Artificial intelligence (AI) algorithms are gaining increasing popularity in the domain of architecture, urban design, and landscape architecture. However, recent advancements using image-based approaches including generative adversarial neural networks do not incorporate human-centric evaluation metrics and are prone to potential bias embedded in the dataset researchers used to train AI agents. Moreover, the outcomes of such approaches are pixelated images that are not directly useable as architectural designs.
Inspired by enactive learning in developmental psychology, the machine learning community has developed increasingly powerful AI agents that learn emergent behavior through unsupervised approaches such as self-play or actor-critic that do not rely on human heuristic datasets.

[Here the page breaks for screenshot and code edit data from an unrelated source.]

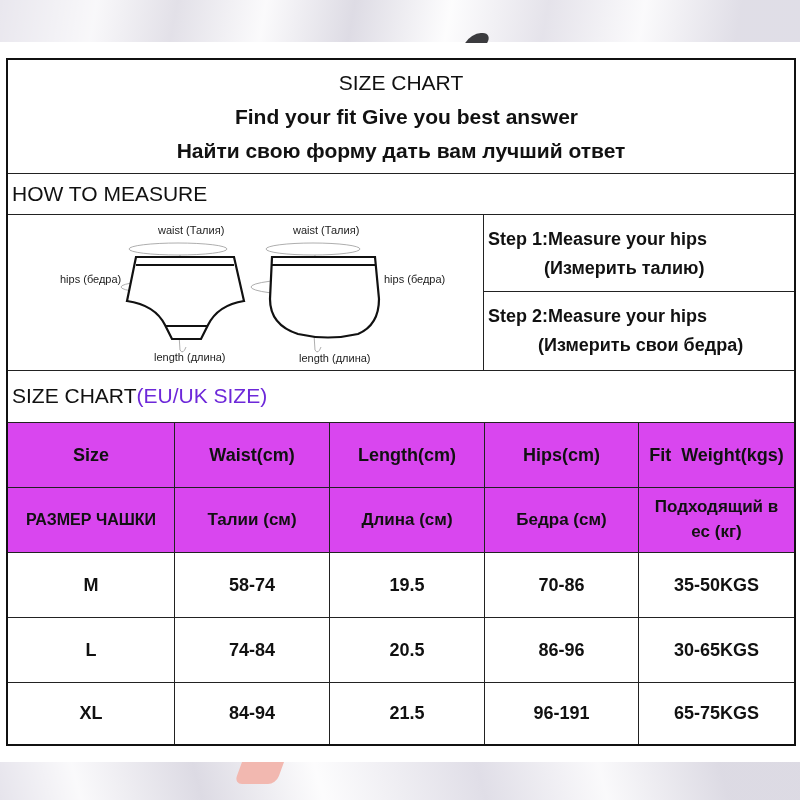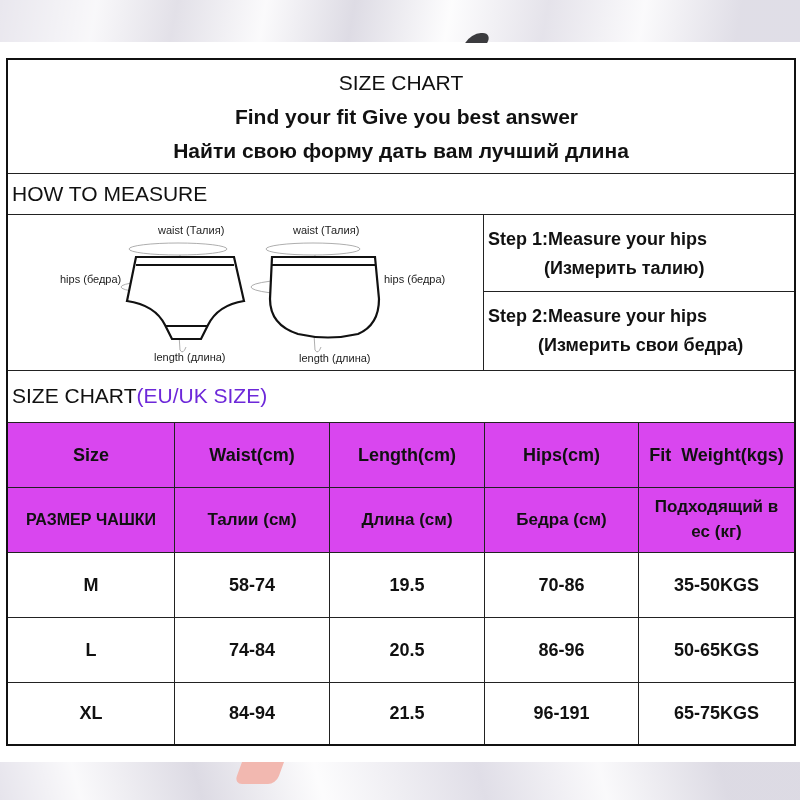--- a/index.html
+++ b/index.html
@@ -77,21 +77,21 @@
   </div>
 <div class="bg-bottom">
     <div class="pink"></div>
   </div>
 
 <div class="sheet">
 
   <div class="row title-block hline">
     <div class="t1">SIZE CHART</div>
     <div class="t2">Find your fit Give you best answer</div>
-    <div class="t3">Найти свою форму дать вам лучший длина</div>
+    <div class="t3">Найти свою форму дать вам лучший ответ</div>
   </div>
 
   <div class="row how-row hline">
     <div class="label">HOW TO MEASURE</div>
   </div>
 
   <div class="row measure-row">
     <div class="diagram-cell">
       <svg width="476" height="155" viewBox="0 0 476 155">
         <g fill="none" stroke="#999" stroke-width="0.8">
@@ -153,21 +153,21 @@
       <div class="cell c1">58-74</div>
       <div class="cell c2">19.5</div>
       <div class="cell c3">70-86</div>
       <div class="cell c4">35-50KGS</div>
     </div>
     <div class="trow" style="top:195px;height:65px;">
       <div class="cell c0">L</div>
       <div class="cell c1">74-84</div>
       <div class="cell c2">20.5</div>
       <div class="cell c3">86-96</div>
-      <div class="cell c4">50-65KGS</div>
+      <div class="cell c4">30-65KGS</div>
     </div>
     <div class="trow" style="top:260px;height:62px;">
       <div class="cell c0">XL</div>
       <div class="cell c1">84-94</div>
       <div class="cell c2">21.5</div>
       <div class="cell c3">96-191</div>
       <div class="cell c4">65-75KGS</div>
     </div>
   </div>
 </div>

Therefore, I propose Enactive Genesis, a novel environment to train generative architecture through reinforcement learning that uses human-centric evaluation metrics. The environment is composed of three parts, each part being an autonomous agent that achieves certain tasks in the reinforcement learning process:
Assemble Bot: An open-source developer pack that researchers could use to create generic architectural objects using a universal BIM grammar.
Navigation Bot: An open-source developer pack to generate autonomous quasi-human navigation in the space generated by component 1. The generated data will be used as reward metrics for optimize generation process.
Critic Bot: An open-source developer pack to train intelligent agents to generate and modify grammar in component 1 to optimize reward function according to human-centric evaluation metrics in step 2.